### The problem
Only the text of the entries below should appear in your exact transcription; leave out every picture.

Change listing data
- - -

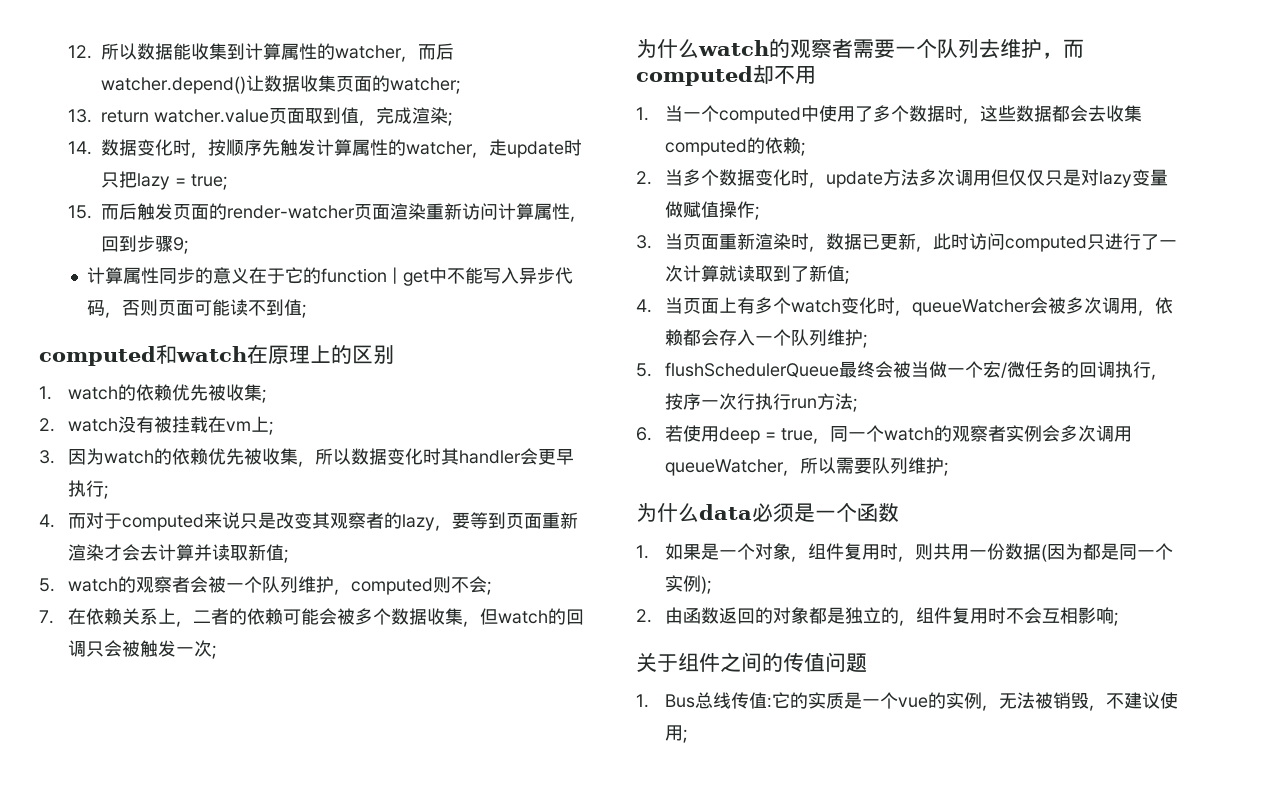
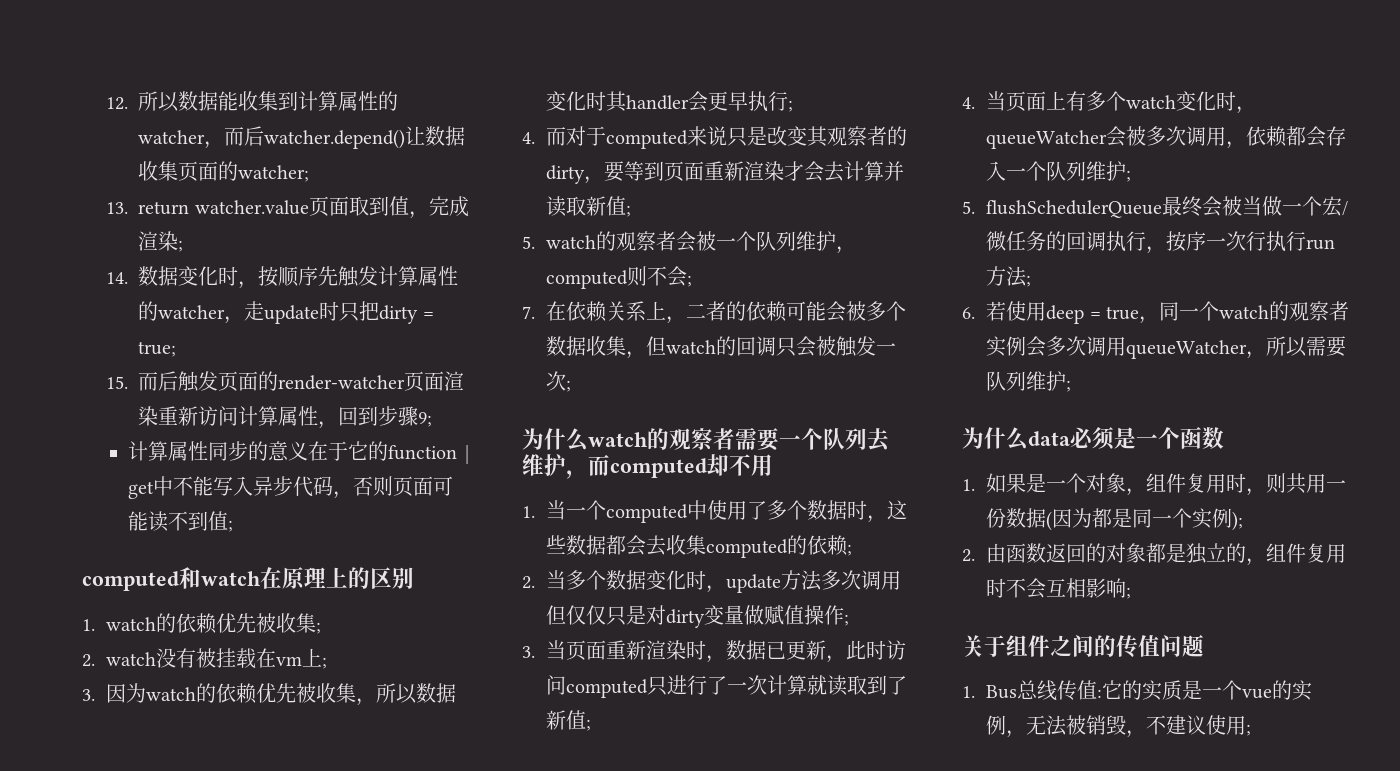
- 14.数据变化时，按顺序先触发计算属性的watcher，走update时只把lazy = true;
+ 14.数据变化时，按顺序先触发计算属性的watcher，走update时只把dirty = true;
- 4.而对于computed来说只是改变其观察者的lazy，要等到页面重新渲染才会去计算并读取新值;
+ 4.而对于computed来说只是改变其观察者的dirty，要等到页面重新渲染才会去计算并读取新值;
- 2.当多个数据变化时，update方法多次调用但仅仅只是对lazy变量做赋值操作;
+ 2.当多个数据变化时，update方法多次调用但仅仅只是对dirty变量做赋值操作;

- - -

### Reply to the exercise
- 14.数据变化时，按顺序先触发计算属性的watcher，走update时只把lazy = true;
+ 14.数据变化时，按顺序先触发计算属性的watcher，走update时只把dirty = true;
- 4.而对于computed来说只是改变其观察者的lazy，要等到页面重新渲染才会去计算并读取新值;
+ 4.而对于computed来说只是改变其观察者的dirty，要等到页面重新渲染才会去计算并读取新值;
- 2.当多个数据变化时，update方法多次调用但仅仅只是对lazy变量做赋值操作;
+ 2.当多个数据变化时，update方法多次调用但仅仅只是对dirty变量做赋值操作;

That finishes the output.